1. Create a new executable file on one of the machines (assuming the file name is ssh_auth.sh) and add the following to the file:
#!/bin/sh dest_user=$1 password=$2 hosts_file=$3 If [$#-ne 3];
Then echo "Usage:" echo "$ remoteuser remotepassword hostsfile" Exit 1 fi ssh_dir=~/.ssh script_prefix=./tmp Echo =========================== # 1. Prepare directory. SSH mkdir $SSH _dir chmod $SSH _dir # 2. Generat ssh key tmp_script= $SCRIPT _prefix.sh echo "#!/usr/bin/expect" > $TMP _script echo "Spawn Ssh-keygen-b 1024-t R SA ">> $TMP _script echo" expect *key* >> $TMP _script echo "send \ r" >> $TMP _script if [f $SSH _dir/id_rsa ]; Then echo "Expect *verwrite*" >> $TMP _script echo "Send Y\r" >> $TMP _script fi echo "expect *passphrase * ">> $TMP _script echo" send \ r ">> $TMP _script echo" expect *again: ">> $TMP _script echo" send \ r ">> $TMP _script echo "interact" >> $TMP _script chmod +x $TMP _script/usr/bin/expect $TMP _script rm $TMP _script # 3. Generat file Authorized_keys cat $SSH _dir/id_rsa.pub>> $SSH _dir/authorized_keys # 4. chmodFor file Authorized_keys chmod $SSH _dir/authorized_keys echo =========================== # 5. Copy all files to other hosts for IP in $ (cat $HOSTS _file) do if ["X$ip"!= "X"];
Then echo-------------------------Tmp_script=${script_prefix}. $ip.
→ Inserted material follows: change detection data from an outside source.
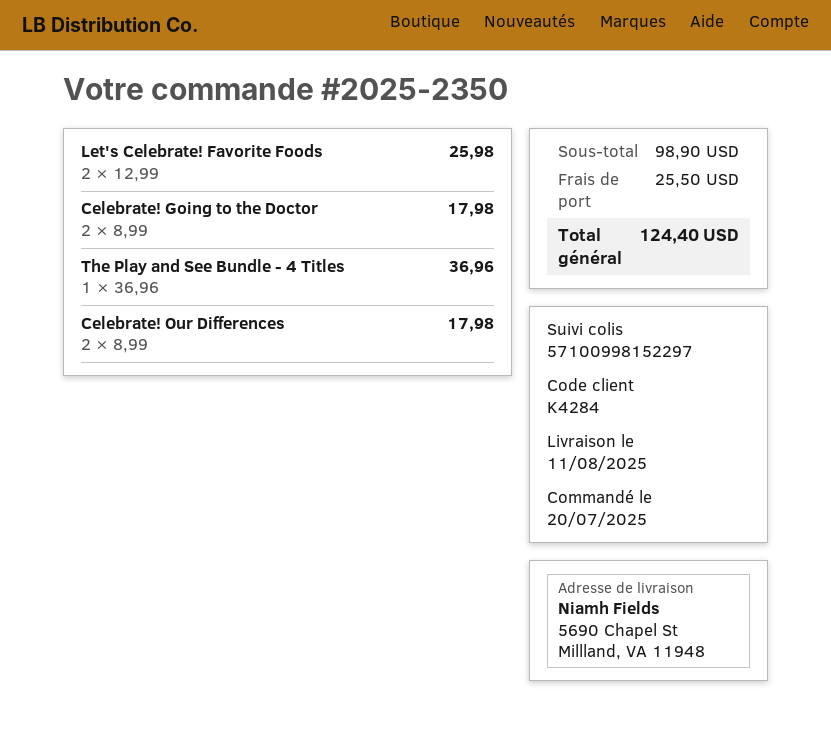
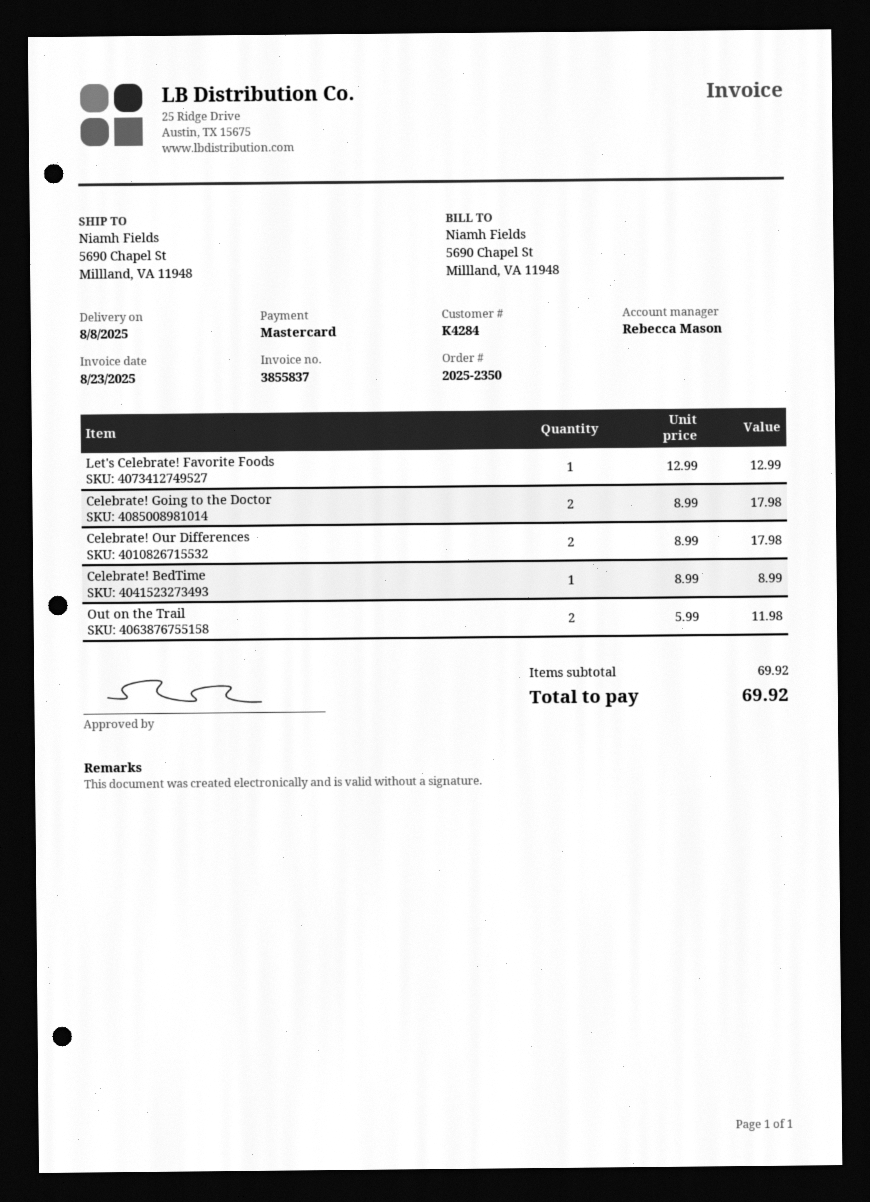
delivery date: 2025-08-11 -> 2025-08-08
Let's Celebrate! Favorite Foods: 2 x 12.99 = 25.98 -> 1 x 12.99 = 12.99
The Play and See Bundle - 4 Titles: 1 x 36.96 = 36.96 -> none
Celebrate! BedTime: none -> 1 x 8.99 = 8.99
Out on the Trail: none -> 2 x 5.99 = 11.98
subtotal: 98.90 -> 69.92
shipping: 25.50 -> none
total: 124.40 -> 69.92

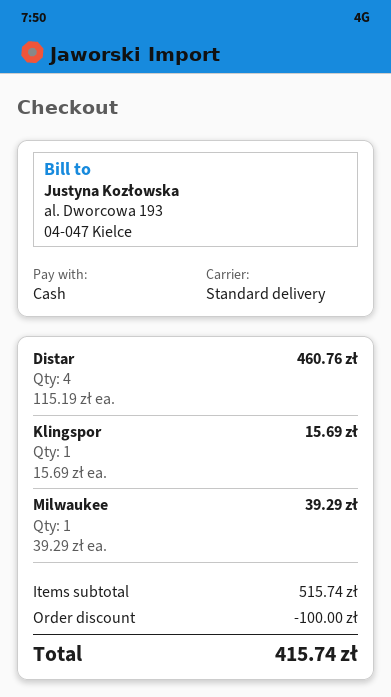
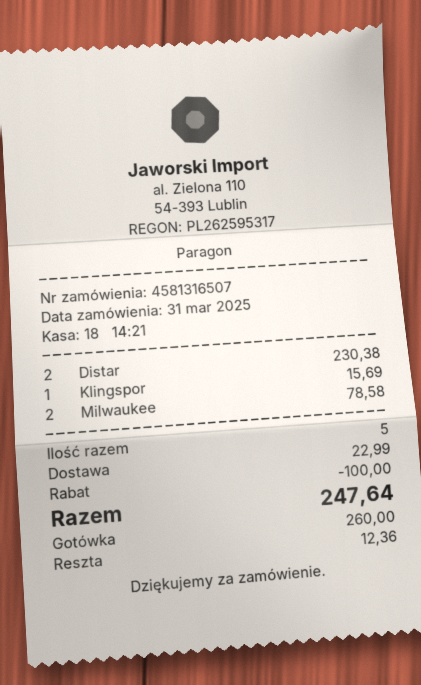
Distar: 4 for 460.76 -> 2 for 230.38
Milwaukee: 1 for 39.29 -> 2 for 78.58
shipping: none -> 22.99
total: 415.74 -> 247.64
SH # Check Known_hosts Val= ' ssh-keygen-f $ip ' if ["x$val" = = "X"];
Then echo "$ip not in $SSH _dir/known_hosts, need to add" val= ' Ssh-keyscan $ip 2>/dev/null ' If ["x$val" = = "X"];
Then echo "Ssh-keyscan $ip failed!"
else echo $val >> $SSH _dir/known_hosts fi fi echo "copy $SSH _dir to $ip" echo "#!/usr/bin/expect" > $TMP _script echo "Spawn scp-r $SSH _dir $DEST _user@ $ip: ~/" &
gt;> $TMP _script echo "expect *assword*" >> $TMP _script echo "send $PASSWORD \ r" >> $TMP _script
echo "Interact" >> $TMP _script
chmod +x $TMP _script #echo "/usr/bin/expect $TMP _script" > $TMP _script.do #sh $TMP _script
.do&/usr/bin/expect $TMP _script rm $TMP _script echo "Copy done."
Fi done by Echo.
2, in the executable file under the same directory to create a new file named host, will establish an SSH trust machine name or IP address added to the file, each machine name or IP for one line, such as:
192.168.1.2
192.168.1.3
192.168.1.4
192.168.1.5
3, run executable script ssh_auth.sh file, ssh_auth.sh accept three parameters, remote machine username, password and host file name (relative path or absolute path can be).